The Atwoods entered their idea at the first-ever SME Move Mining competition. The event at Wingate Elementary was a tryout of sorts—a way to test their version of the game with some of its biggest fans — elementary school students.
“Minecraft is relevant to these guys right now,” said Kevin Hoskin, Wingate’s director of after-school programming. “The fact that they can apply a game that they spend a ton of their own free time involved with and have that tie into geology, and renewable and non-renewable resources, that’s going to take them further later.”
Through game-based learning (GBL), the Atwoods’ program gives Minecraft an educational twist that offers gamers a more realistic and competitive mining experience, allowing them to learn what it is like to be a miner. In the Atwoods’ version, players can choose between a variety of power sources like coal, nuclear, wind, solar and geothermal energy. They use modern mass extraction machines, rather than the pick axe. They can also mine for a wider variety of ores and compete using an updated scoring system that incorporates the amount and value of the ore mined, and rewards higher scores when ores are further processed.
The Atwood brothers created their new game scenario after their father heard about the annual Move Mining Competition hosted by the Society for Mining, Metallurgy & Exploration (SME) and judged by a number of mining industry professionals, including Ashley Burke with the National Mining Association (NMA). According to Garrett, Corban came up with a scoring system for minerals featured in the game, providing opportunities to amplify points based on the rarity of the resource and the extent to which it was smelt or refined.

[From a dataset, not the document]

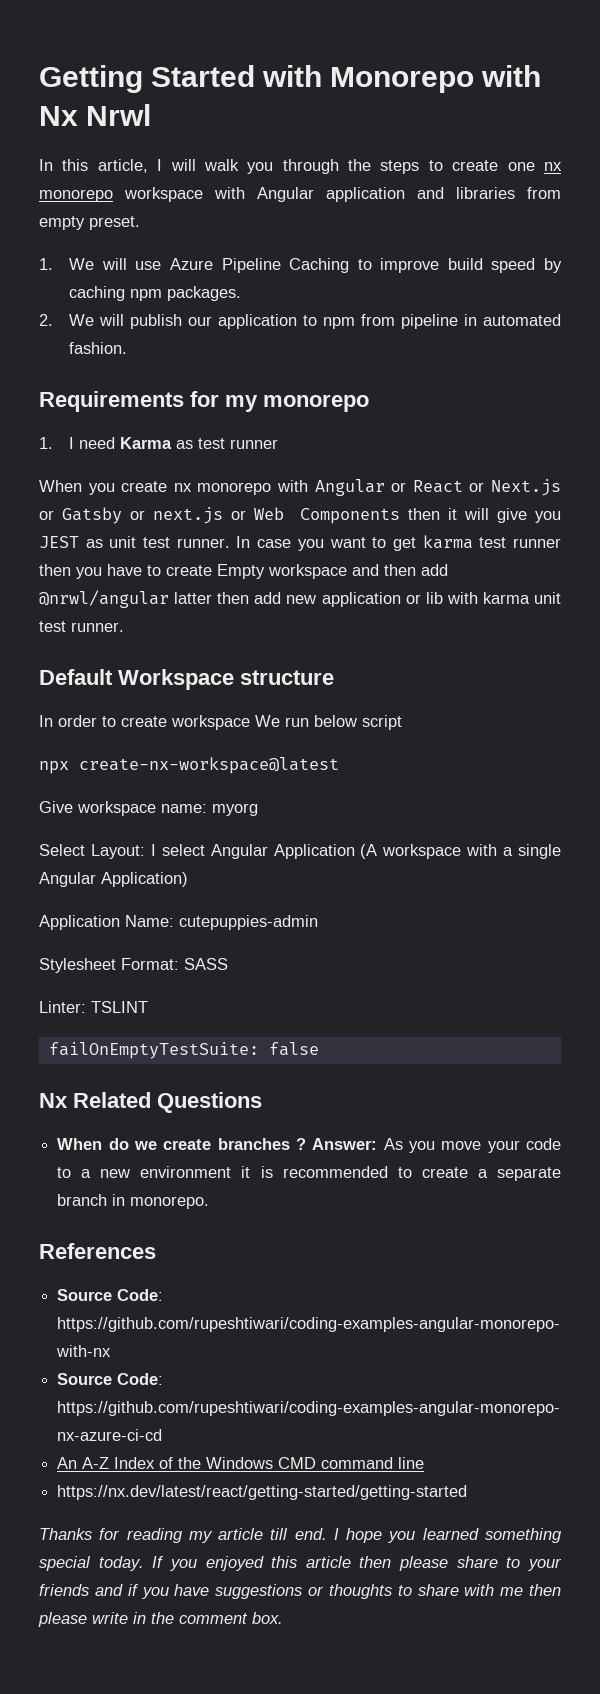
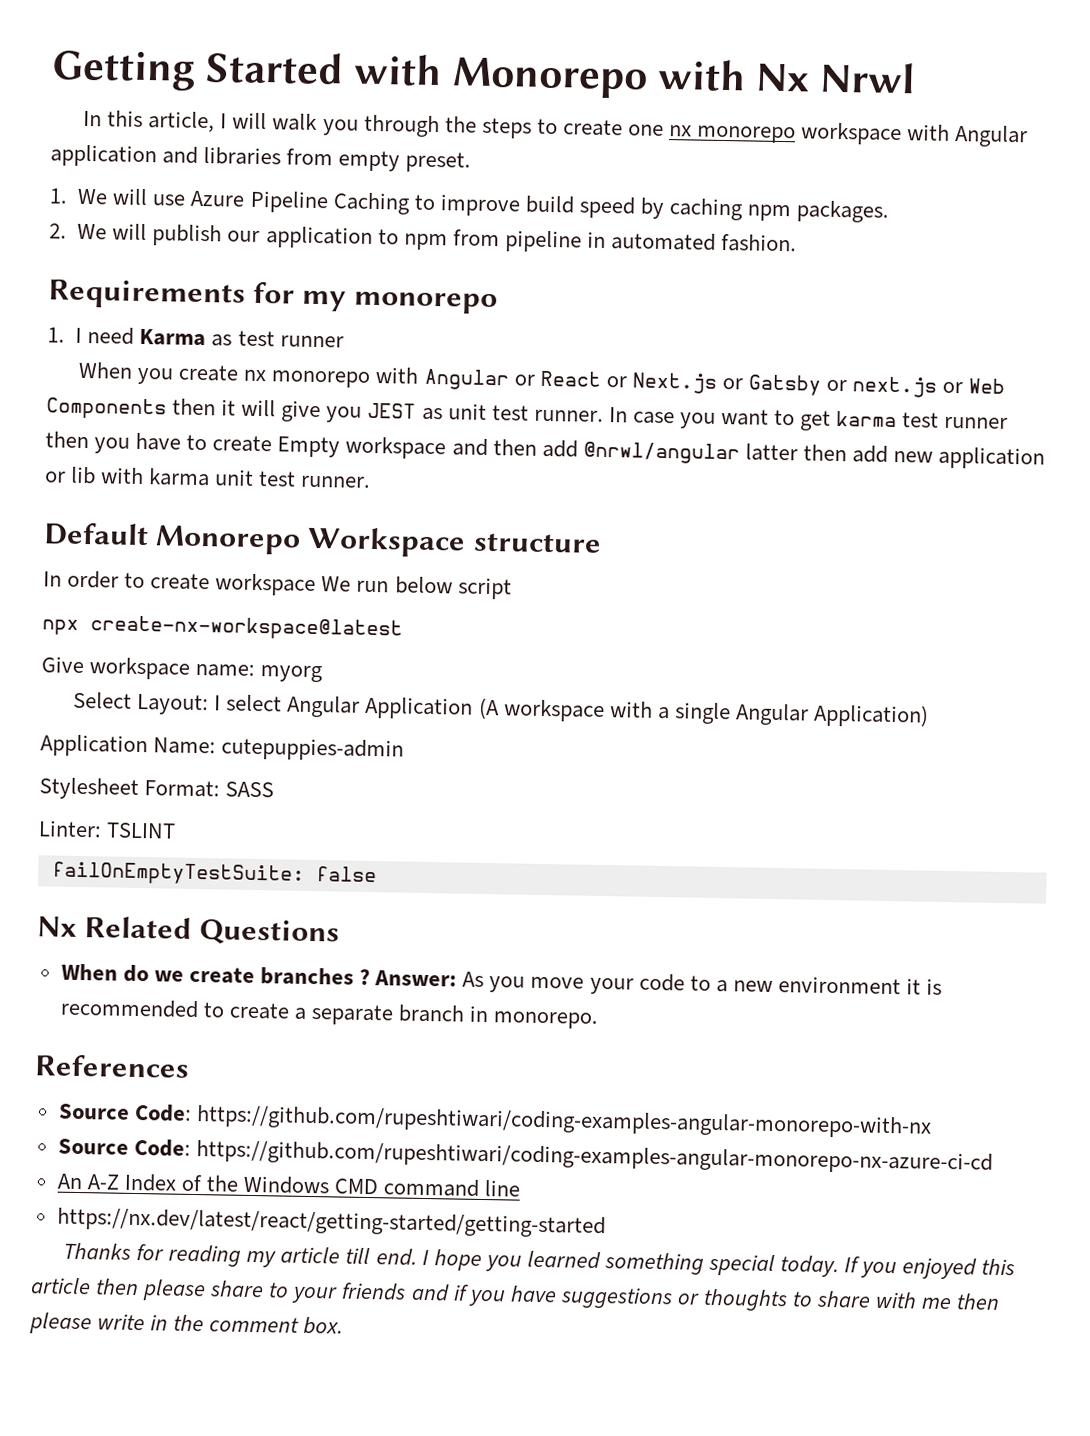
(113, 677) none -> [155,525,302,555] Monorepo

“That’s real life,” said Garrett. “The further you process and refine a material, the more it is worth. It hammers home how we [miners] can use natural resources to make things.”

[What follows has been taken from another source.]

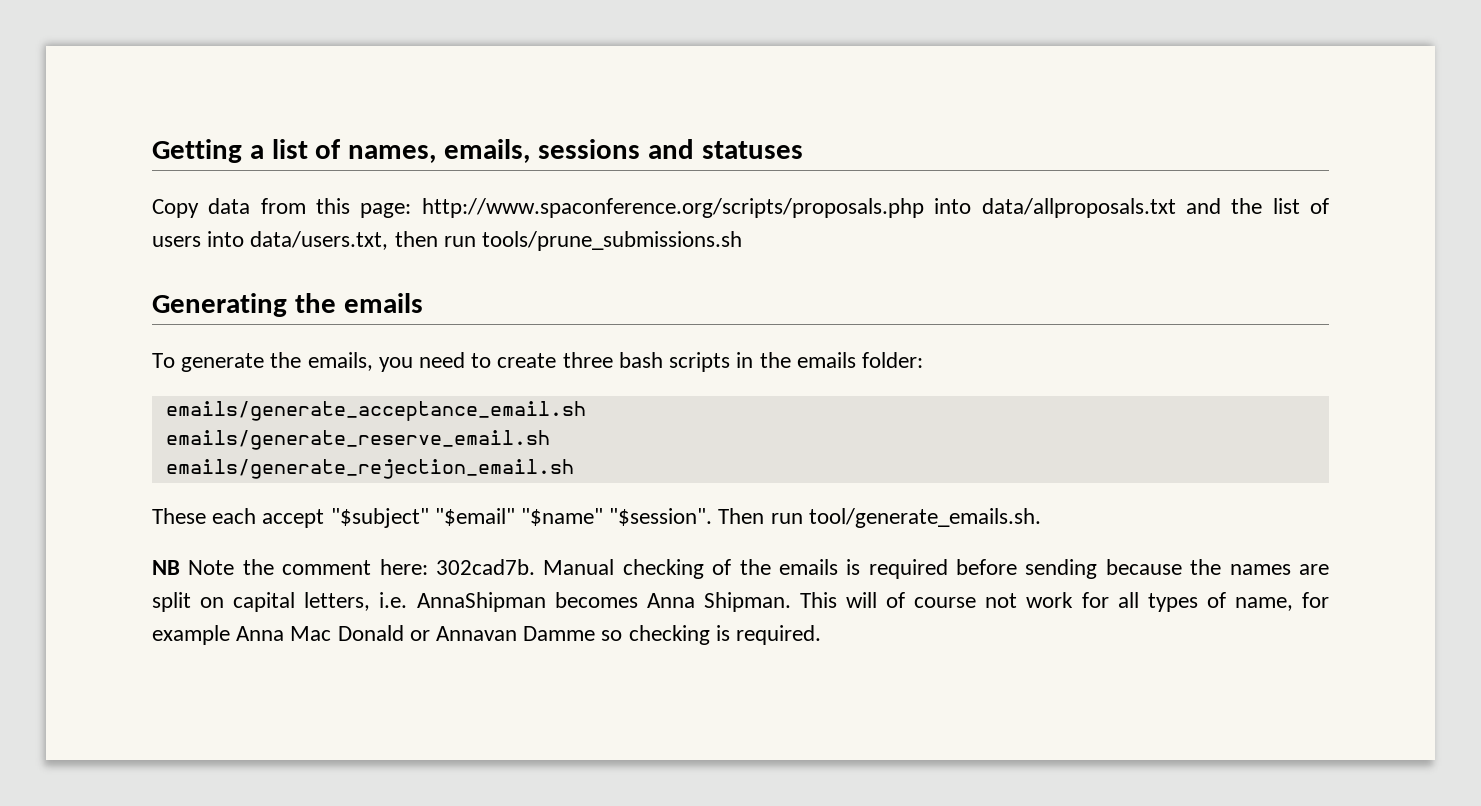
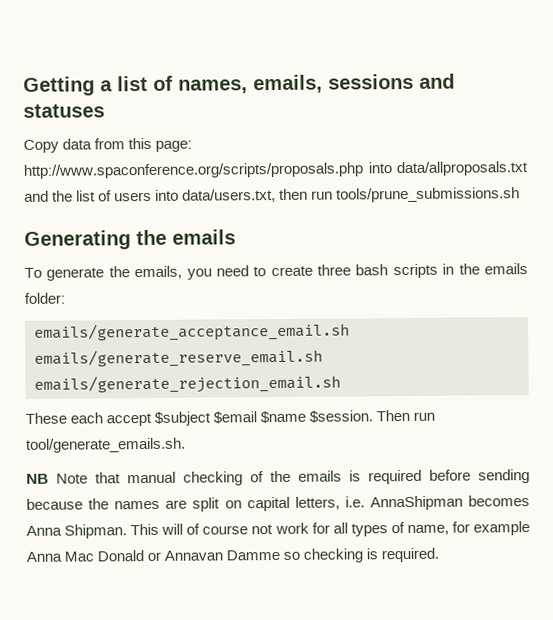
[330,508,713,528] "$subject" "$email" "$name" "$session". -> [154,410,374,426] $subject $email $name $session.
[242,559,615,575] the comment here: 302cad7b. Manual -> [95,471,176,484] that manual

Players run the risk of losing points if they damage or fail to repair the surrounding environment– mirroring the same responsibility miners demonstrate every day through reclamation processes.
“My brother managed to find a diamond, but he forgot to reclaim his topsoil so he took some heavy point deductions,” said Corban during the competition. “I didn’t mine the valuable ore, but at least I remembered to reclaim […] I didn’t find diamond like Jayce, but I won the game because remembered to reclaim and mine ore.”
As detailed in their concept paper for the competition, the Atwoods plan to officially modify the PC version of Minecraft, something the game’s inventors and owners allow.
Judges were particularly impressed by the game’s ability to make mining resonate with a younger generation and portray a more realistic version of the mining industry. “One of the things that absolutely floored me when they did their presentation is how popular that game is,” said John Chadwick, a Move Mining judge and the editor and founder of International Mining magazine. “Hopefully it’ll raise people’s awareness,” he said. “The industry has changed dramatically for the better in the last 10, 15 years in its management of the environment and the way it lives with its neighbors, particularly rural communities in less developed countries.”
Leveraging Minecraft’s existing popularity is an effective way of teaching a new generation about the importance of mining. More than 106 million copies of it have been sold worldwide and, at any given point, there are one million people playing it. Minecraft enables players to construct their own world in virtual reality. Beyond just building it, players must learn to adapt and survive through exploration, resource gathering, tool building, crafting and combat.
“We need to tap into the excitement and enthusiasm that already exists in virtual mining,” said Corban. “Redeeming the gap between real-world mining and virtual mining and game-based learning will change the way the world views mining.”